D. Nel Pd riusciranno a convivere Renzi e Letta?

R. Dovranno quantomeno provarci. Possono anche andare a fondo insieme. Comunque sono predestinati a sfidarsi frontalmente. Presto. A meno che siano davvero «democristiani», nel quale caso troveranno accordi, posti e cariche reciprocamente profittevoli .

D. Si può ipotizzare la nascita di una Terza Repubblica con in sala travaglio Letta, Renzi e Alfano?

R. Di Repubblica ce n’è una. Gli inventori della Seconda hanno fatto fallimento pieno. Nessuno dei tre protagonisti che lei cita ha un’idea di Repubblica migliore. Galleggeremo con loro.

D. C’è poi l’ipotesi del grande centro, dove però i galli nel pollaio faticano ad andare d’accordo, come dimostra il traumatico bisticcio tra Pierferdinando Casini e Mario Monti. Esiste ancora in Italia uno spazio politico per il centrismo?

R. Nessuno spazio per un centro che non abbia un leader capace di costruire un’offerta politica adeguata. Ci terremo il bipolarismo, anche se bruttino. In Italia il centro è la palude delle buone, neanche troppo, intenzioni e della ricerca di qualche piccolo vantaggio

D. Dal centro al movimento di Beppe Grillo: il grillismo è davvero nella fase discendente come sembrerebbero indicare gli ultimi risultati elettiorali?

R. A livello locale avrà alti e bassi, a seconda delle circostanze e delle candidature. A livello nazionale può ancora tenere, ma con la prospettiva che il suo eventuale successo sarà tanto più limitato quanto più tardi si voterà. Non ha il respiro per arrivare fino al 2016 a meno che inspiri una grande boccata di ossigeno alle elezioni europee. Rimarrà un attore importante, in negativo, bloccato dalla sua indisponibilità a mettersi in gioco facendo coalizioni, anche solo temporanee.

D. Come giudica il ruolo del Presidente della Repubblica, garante delle larghe intese?

R. Temo che il Presidente si stia logorando nel suo sostegno alle intese non più larghe e non ancora produttive. Il dramma è che non ci sono alternative. Neppure la sua intelligenza politica può escogitare qualcosa di diverso e di meglio. Brutta faccenda.

D. Il Presidente aveva fatto affidamento sui «saggi». Erano stati insediati tra grandi aspettative, il risultato è apparso inferiore alle attese.

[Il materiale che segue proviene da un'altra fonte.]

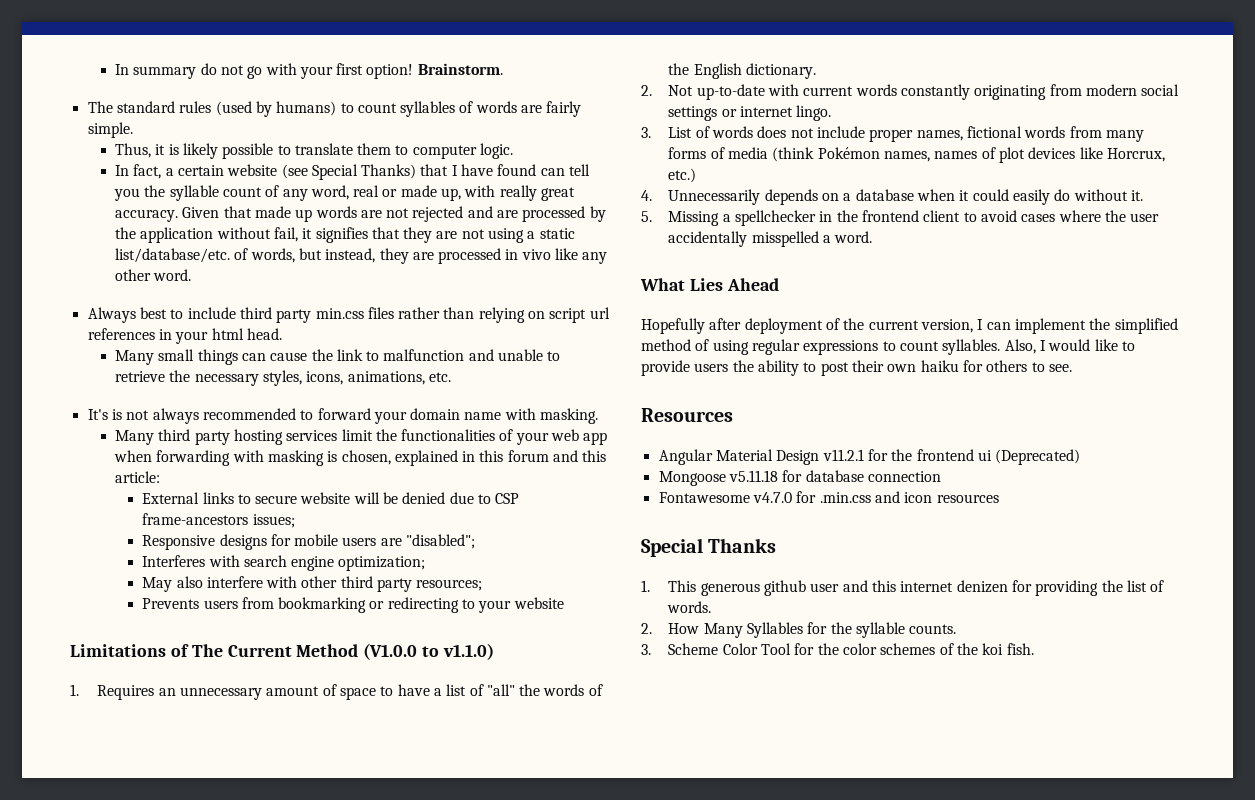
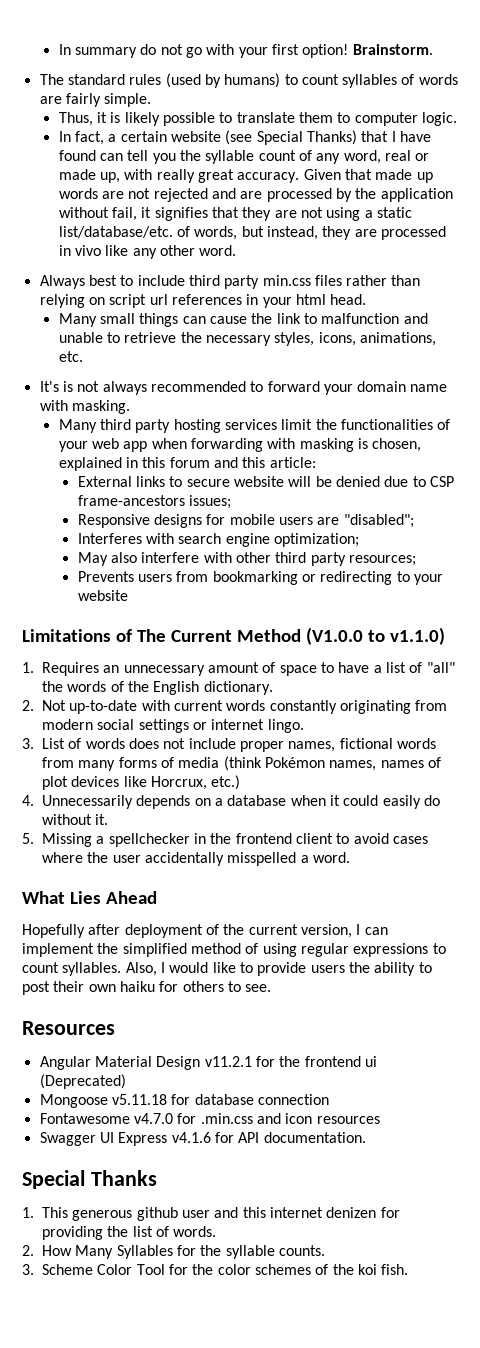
(999, 498) none -> [39,1132,366,1146] // Swagger UI Express v4.1.6 for API documentation.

R. Certamente, sì: non abbastanza saggi, non abbastanza originali, non abbastanza coraggiosi. Di loro non rimane nulla se non qualche paginetta di modelli alternativi a tutti già noti.

D. Che cosa manca a questo Paese per diventare simile alle altre grandi democrazie europee?

R. Mancano uomini e donne capaci di dedicare la loro passione politica e il loro impegno a costruire un grande partito liberale e un grande partito socialdemocratico. Mancano anche cittadini disposti, senza nessuna tangibile ricompensa, ma soltanto perché vogliono essere buoni cittadini, a interessarsi di politica, a informarsi sulla politica, a partecipare ad attività politiche, a premiare e a punire, a ragion veduta, governanti e rappresentanti inadeguati e, qualche volta corrotti. La società italiana, ma non tutti noi allo stesso modo, si merita i governi e i governanti e i «cittadini-parlamentari» che ha. Per fortuna che c’è l’Unione Europea, non la sola Germania, ma anche l’Olanda, la Finlandia, la Svezia, che qualche volta obbliga società e politica italiane a comportarsi in maniera decente. Serve, ma, purtroppo, non basta.